AttributeError("'str' object has no attribute 'read'",)
This means exactly what it says: something tried to find a .read attribute on the object that you gave it, and you gave it an object of type str (i.e., you gave it a string).
The error occurred here:
json.load(jsonStr)['data']['children']
Well, you aren't looking for read anywhere, so it must happen in the json.load function that you called (as indicated by the full traceback). That is because json.load is trying to .read the thing that you gave it, but you gave it jsonStr, which currently names a string (which you created by calling .read on the response).

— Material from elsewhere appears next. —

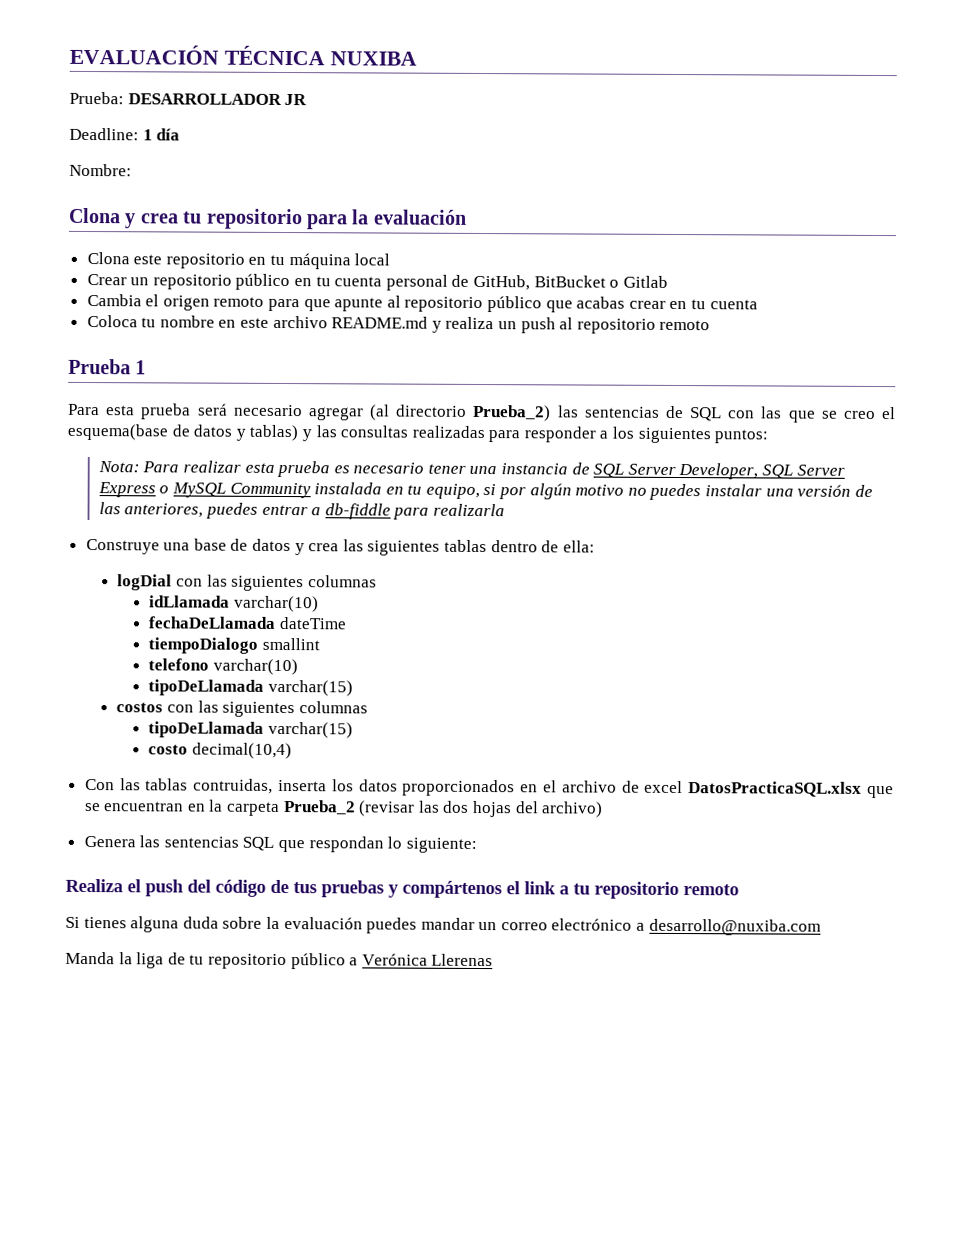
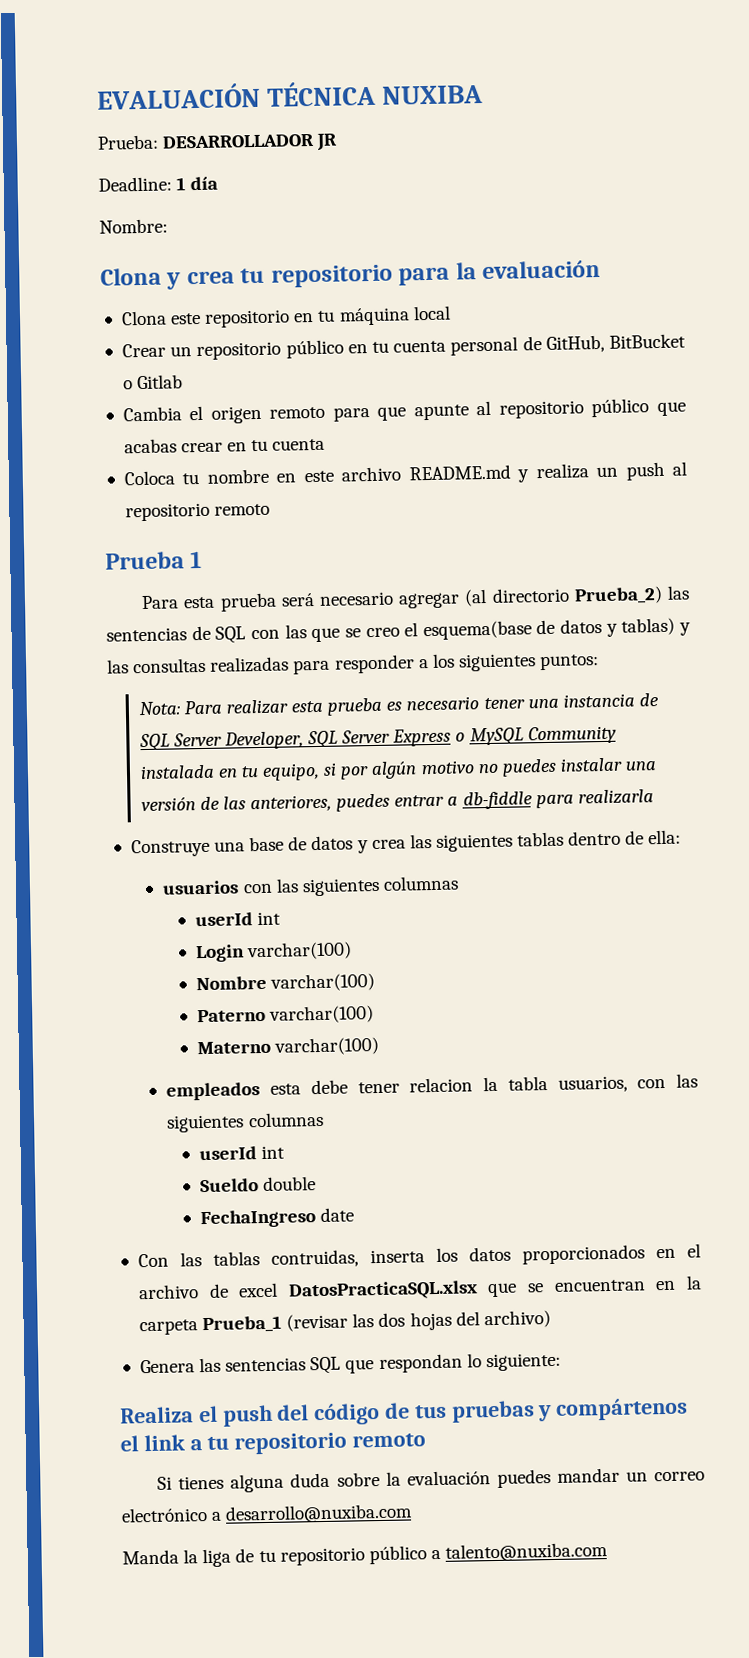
[117,574,377,592] [149,595,319,613] [148,616,347,630] [148,637,320,654] [148,658,298,676] [148,679,353,697] [116,700,368,718] [148,721,353,739] [148,742,292,760] logDial con las siguientes columnas // idLlamada varchar(10) // fechaDeLlamada dateTime // tiempoDialogo smallint // telefono varchar(10) // tipoDeLlamada varchar(15) // costos con las siguientes columnas // tipoDeLlamada varchar(15) // costo decimal(10,4) -> [162,875,460,897] [195,911,282,927] [195,941,353,963] [196,973,376,992] [197,1005,375,1024] [197,1036,380,1056] [166,1073,698,1101] [166,1111,324,1133] [199,1145,286,1161] [200,1176,317,1193] [200,1207,355,1229] usuarios con las siguientes columnas // userId int // Login varchar(100) // Nombre varchar(100) // Paterno varchar(100) // Materno varchar(100) // empleados esta debe tener relacion la tabla usuarios, con las siguientes columnas // userId int // Sueldo double // FechaIngreso date
[283,800,356,815] Prueba_2 -> [202,1315,283,1334] Prueba_1
[361,953,494,967] Verónica Llerenas -> [445,1542,609,1562] talento@nuxiba.com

Solution: don't call .read yourself; the function will do this, and is expecting you to give it the response directly so that it can do so.
You could also have figured this out by reading the built-in Python documentation for the function (try help(json.load), or for the entire module (try help(json)), or by checking the documentation for those functions on http://docs.python.org .
Instead of json.load() use json.loads() and it would work:
ex:
import json
from json import dumps
strinjJson = '{"event_type": "affected_element_added"}'
data = json.loads(strinjJson)
print(data)
So, don't use json.load(data.read()) use json.loads(data.read()):
def findMailOfDev(fileName):
file=open(fileName,'r')
data=file.read();
data=json.loads(data)
return data['mail']
use json.loads() function , put the s after that ... just a mistake btw i just realized after i searched error
def getEntries (self, sub):
url = 'http://www.reddit.com/'
if (sub != ''):
url += 'r/' + sub
request = urllib2.Request (url +
'.json', None, {'User-Agent' : 'Reddit desktop client by /user/RobinJ1995/'})
response = urllib2.urlopen (request)
jsonStr = response.read()
return json.loads(jsonStr)['data']['children']
try this
Open the file as a text file first
json_data = open("data.json", "r")
Now load it to dict
dict_data = json.load(json_data)
If you need to convert string to json. Then use loads() method instead of load(). load() function uses to load data from a file so used loads() to convert string to json object.